EXTRACTED MATERIAL:
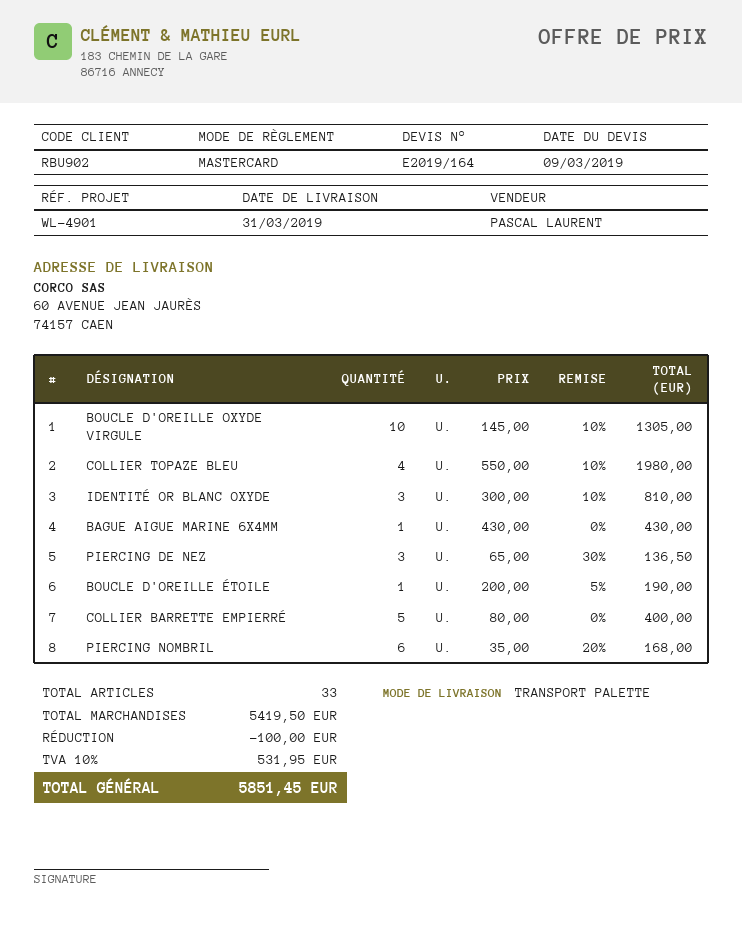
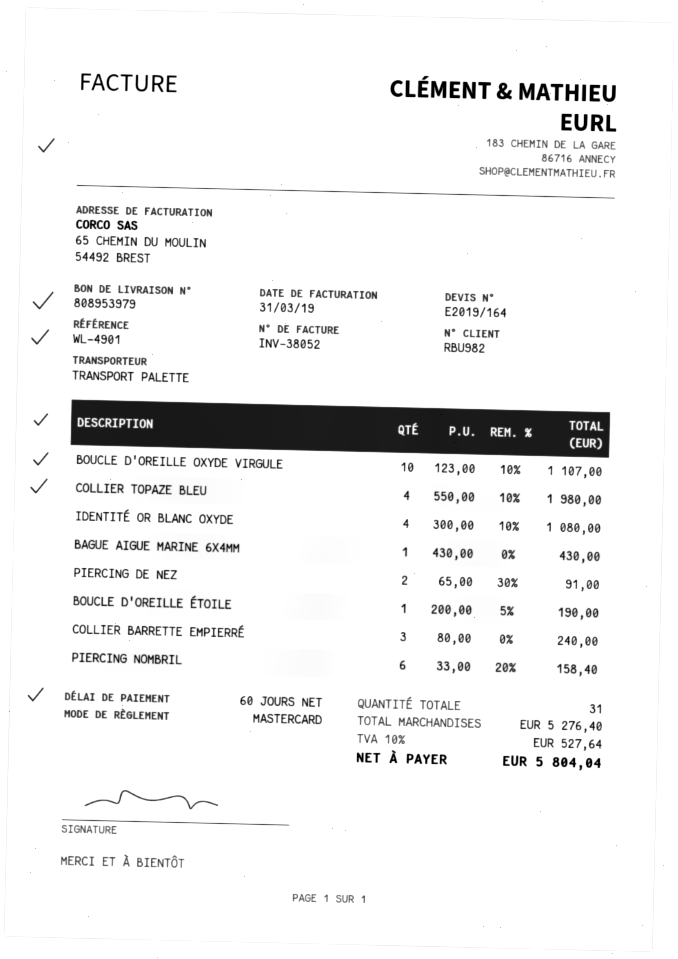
customer number: RBU902 -> RBU982
BOUCLE D'OREILLE OXYDE VIRGULE: 10 x 145.00 - 10% = 1305.00 -> 10 x 123.00 - 10% = 1107.00
IDENTITÉ OR BLANC OXYDE: 3 x 300.00 - 10% = 810.00 -> 4 x 300.00 - 10% = 1080.00
PIERCING DE NEZ: 3 x 65.00 - 30% = 136.50 -> 2 x 65.00 - 30% = 91.00
COLLIER BARRETTE EMPIERRÉ: 5 x 80.00 = 400.00 -> 3 x 80.00 = 240.00
PIERCING NOMBRIL: 6 x 35.00 - 20% = 168.00 -> 6 x 33.00 - 20% = 158.40
total quantity: 33 -> 31
subtotal: 5419.50 -> 5276.40
discount: 100.00 -> none
tax: 10% = 531.95 -> 10% = 527.64
total: 5851.45 -> 5804.04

WHAT THE TASK ASKS:
When you repeat the data, keep it exact and drop every picture.

RESULT OF THIS EXERCISE:
customer number: RBU902 -> RBU982
BOUCLE D'OREILLE OXYDE VIRGULE: 10 x 145.00 - 10% = 1305.00 -> 10 x 123.00 - 10% = 1107.00
IDENTITÉ OR BLANC OXYDE: 3 x 300.00 - 10% = 810.00 -> 4 x 300.00 - 10% = 1080.00
PIERCING DE NEZ: 3 x 65.00 - 30% = 136.50 -> 2 x 65.00 - 30% = 91.00
COLLIER BARRETTE EMPIERRÉ: 5 x 80.00 = 400.00 -> 3 x 80.00 = 240.00
PIERCING NOMBRIL: 6 x 35.00 - 20% = 168.00 -> 6 x 33.00 - 20% = 158.40
total quantity: 33 -> 31
subtotal: 5419.50 -> 5276.40
discount: 100.00 -> none
tax: 10% = 531.95 -> 10% = 527.64
total: 5851.45 -> 5804.04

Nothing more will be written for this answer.